Documented in fit_CAM

#' Fit the Common Atoms Mixture Model
#'
#' @description \code{fit_CAM} fits the common atoms mixture model (CAM) of Denti et al. (2023) with Gaussian kernels and normal-inverse gamma priors on the unknown means and variances.
#' The function returns an object of class \code{SANmcmc} or \code{SANvi} depending on the chosen computational approach (MCMC or VI).
#'
#' @usage
#' fit_CAM(y, group, est_method = c("VI", "MCMC"),
#'          prior_param = list(),
#'          vi_param = list(),
#'          mcmc_param = list())
#'
#' @param y Numerical vector of observations (required).
#' @param group Numerical vector of the same length of \code{y}, indicating the group membership (required).
#' @param est_method Character, specifying the preferred estimation method. It can be either \code{"VI"} or \code{"MCMC"}.

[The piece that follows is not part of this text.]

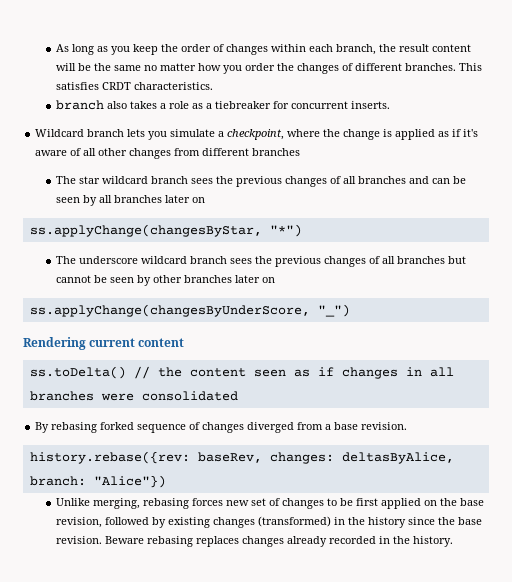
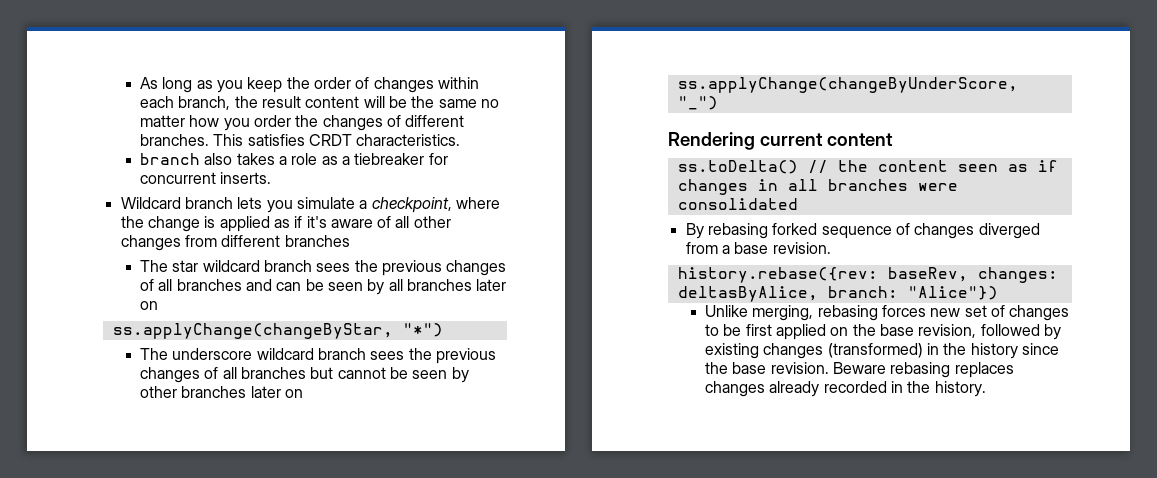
[29,224,262,237] ss.applyChange(changesByStar, -> [112,323,393,339] ss.applyChange(changeByStar,
[29,304,310,317] ss.applyChange(changesByUnderScore, -> [677,77,1018,93] ss.applyChange(changeByUnderScore,

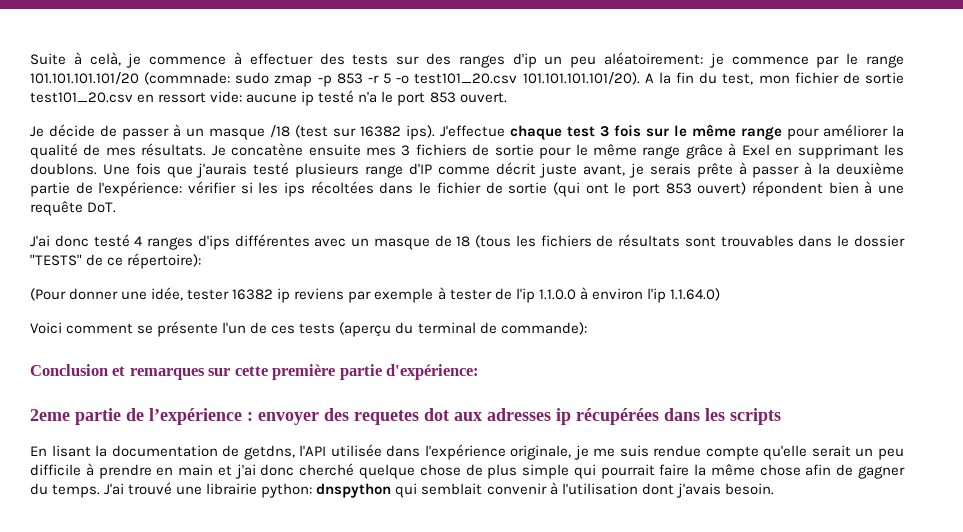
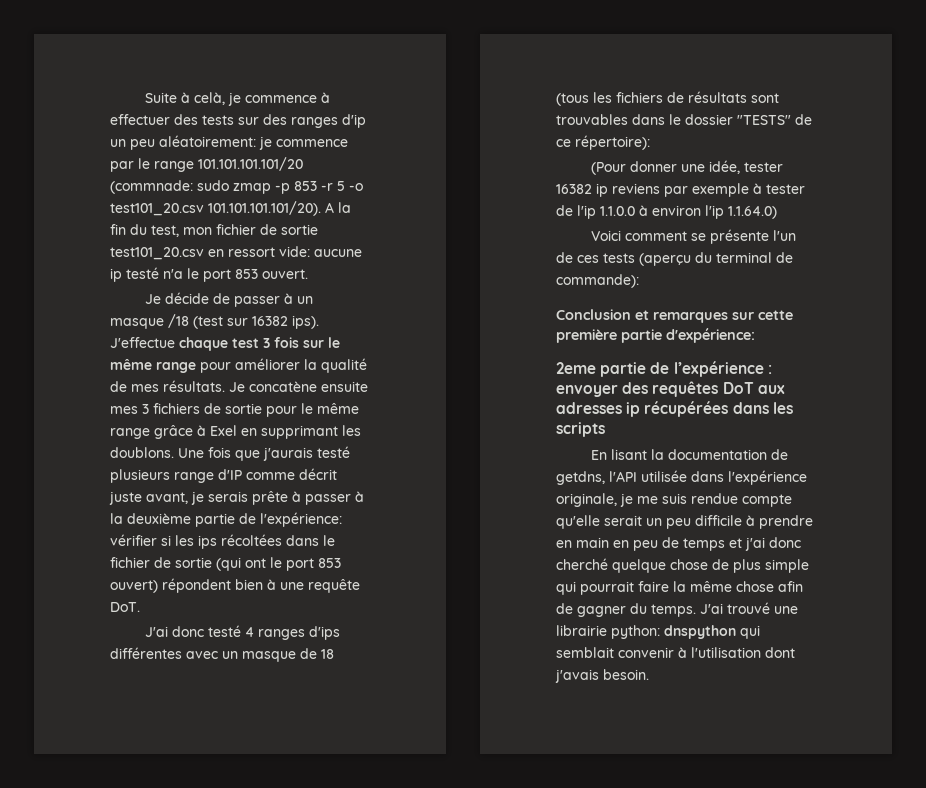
[354,408,449,425] requetes dot -> [652,381,754,397] requêtes DoT
(214, 470) none -> [613,537,725,551] en peu de temps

#' @param prior_param A list containing
#' \describe{
#'    \item{\code{m0, tau0, lambda0, gamma0}}{Hyperparameters on \eqn{(\mu, \sigma^2) \sim NIG(m_0, \tau_0, \lambda_0,\gamma_0)}. The default is (0, 0.01, 3, 2).}
#'    \item{\code{hyp_alpha1, hyp_alpha2}}{If a random \eqn{\alpha} is used, (\code{hyp_alpha1}, \code{hyp_alpha2}) specify the hyperparameters. The default is (1,1). The prior is \eqn{\alpha} ~ Gamma(\code{hyp_alpha1}, \code{hyp_alpha2}).}
#'    \item{\code{alpha}}{Distributional DP parameter if fixed (optional). The distribution is \eqn{\pi\sim GEM (\alpha)}.}
#'    \item{\code{hyp_beta1, hyp_beta2}}{If a random \eqn{\beta} is used, (\code{hyp_beta1}, \code{hyp_beta2}) specify the hyperparameters. The default is (1,1). The prior is \eqn{\beta} ~ Gamma(\code{hyp_beta1}, \code{hyp_beta2}).}
#'    \item{\code{beta}}{Observational DP parameter if fixed (optional). The distribution is \eqn{\omega_k \sim GEM (\beta)}.}
#'    }
#' @param vi_param A list of variational inference-specific settings containing
#'  \describe{
#'    \item{\code{maxL, maxK}}{Integers, the upper bounds for the observational and distributional clusters to fit, respectively. The default is (50, 20).}
#'    \item{\code{epsilon}}{The threshold controlling the convergence criterion.}
#'    \item{\code{n_runs}}{Number of starting points considered for the estimation.}
#'    \item{\code{seed}}{Random seed to control the initialization.}
#'    \item{\code{maxSIM}}{The maximum number of CAVI iterations to perform.}
#'    \item{\code{warmstart}}{Logical, if \code{TRUE}, the observational means of the cluster atoms are initialized with a k-means algorithm.}
#'    \item{\code{verbose}}{Logical, if \code{TRUE} the iterations are printed.}
#' }
#' @param mcmc_param A list of MCMC inference-specific settings containing
#'  \describe{
#'    \item{\code{nrep, burn}}{Integers, the number of total MCMC iterations, and the number of discarded iterations, respectively.}
#'    \item{\code{maxL, maxK}}{Integers, the upper bounds for the observational and distributional clusters to fit, respectively. The default is (50, 20).}
#'    \item{\code{seed}}{Random seed to control the initialization.}
#'    \item{\code{warmstart}}{Logical, if \code{TRUE}, the observational means of
#'    the cluster atoms are initialized with a k-means algorithm. If \code{FALSE},
#'    the starting points can be passed through the parameters \code{ nclus_start, mu_start, sigma2_start, M_start, S_start, alpha_start, beta_start} }
#'    \item{\code{verbose}}{Logical, if \code{TRUE} the iterations are printed.}
#' }
#'
#'
#' @details
#'
#' The common atoms mixture model is used to perform inference in nested settings, where the data are organized into \eqn{J} groups.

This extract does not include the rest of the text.